**The task**: In the data that follows, give the number of lines containing the word "style". Offer no additional comment.

**Data in this exercise**:
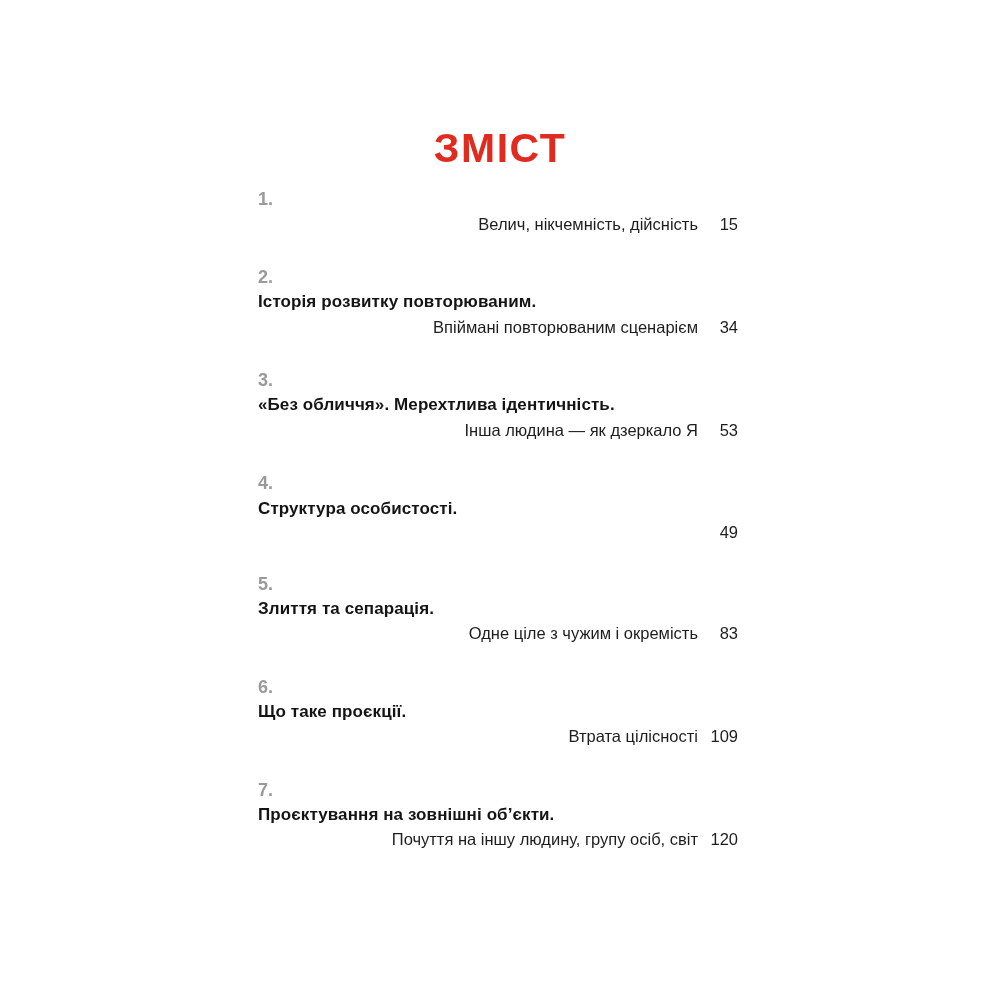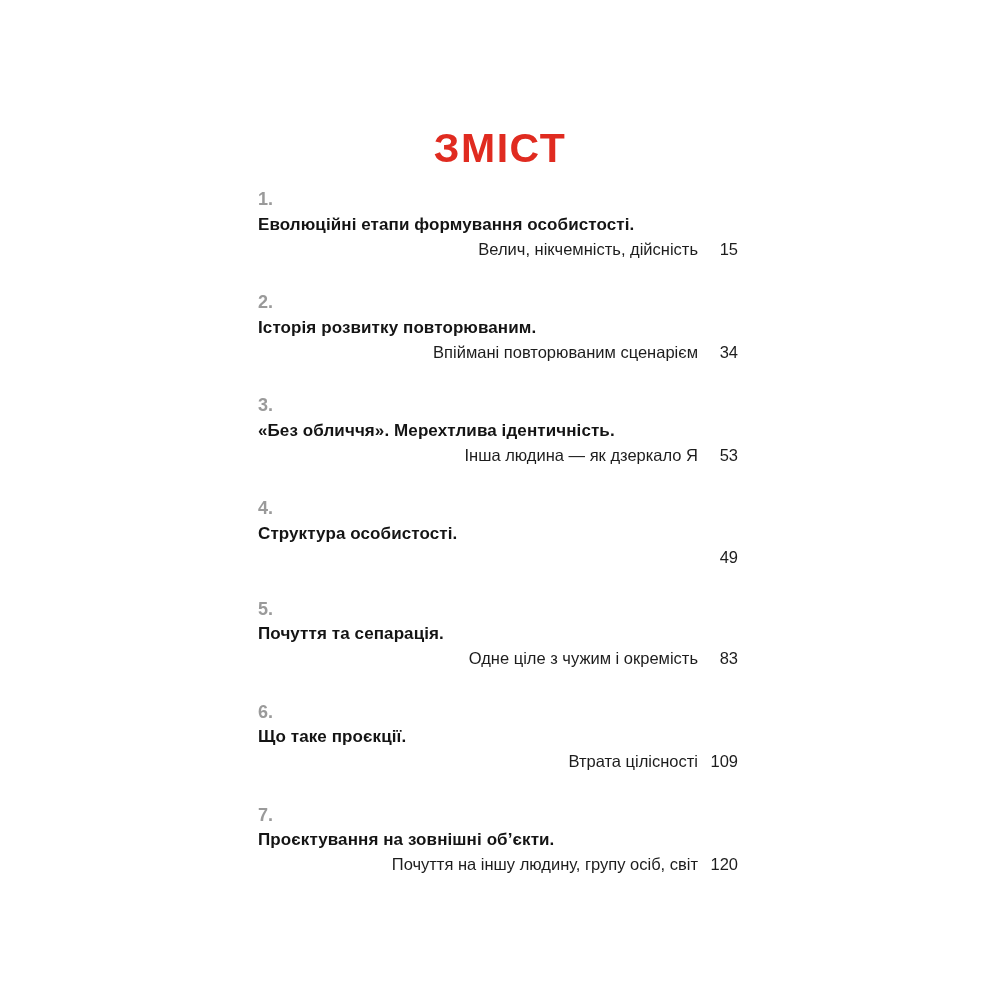--- a/index.html
+++ b/index.html
@@ -83,21 +83,20 @@
 <body>
 
 <div class="page">
 
   <div class="toc-title" style="color: rgb(224, 43, 32);">ЗМІСТ</div>
 
   <div class="toc-list">
 
     <div class="toc-entry">
       <div class="entry-number" style="color: rgb(154, 154, 154);">1.</div>
-      <div class="entry-title">Еволюційні етапи формування особистості.</div>
       <div class="entry-row">
         <div class="entry-subtitle">Велич, нікчемність, дійсність</div>
         <div class="entry-page">15</div>
       </div>
     </div>
 
     <div class="toc-entry">
       <div class="entry-number" style="color: rgb(154, 154, 154);">2.</div>
       <div class="entry-title">Історія розвитку повторюваним.</div>
       <div class="entry-row">
@@ -118,21 +117,21 @@
     <div class="toc-entry">
       <div class="entry-number" style="color: rgb(154, 154, 154);">4.</div>
       <div class="entry-title">Структура особистості.</div>
       <div class="entry-row">
         <div class="entry-page">49</div>
       </div>
     </div>
 
     <div class="toc-entry">
       <div class="entry-number" style="color: rgb(154, 154, 154);">5.</div>
-      <div class="entry-title">Почуття та сепарація.</div>
+      <div class="entry-title">Злиття та сепарація.</div>
       <div class="entry-row">
         <div class="entry-subtitle">Одне ціле з чужим і окремість</div>
         <div class="entry-page">83</div>
       </div>
     </div>
 
     <div class="toc-entry">
       <div class="entry-number" style="color: rgb(154, 154, 154);">6.</div>
       <div class="entry-title">Що таке проєкції.</div>
       <div class="entry-row">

**Your response**: 6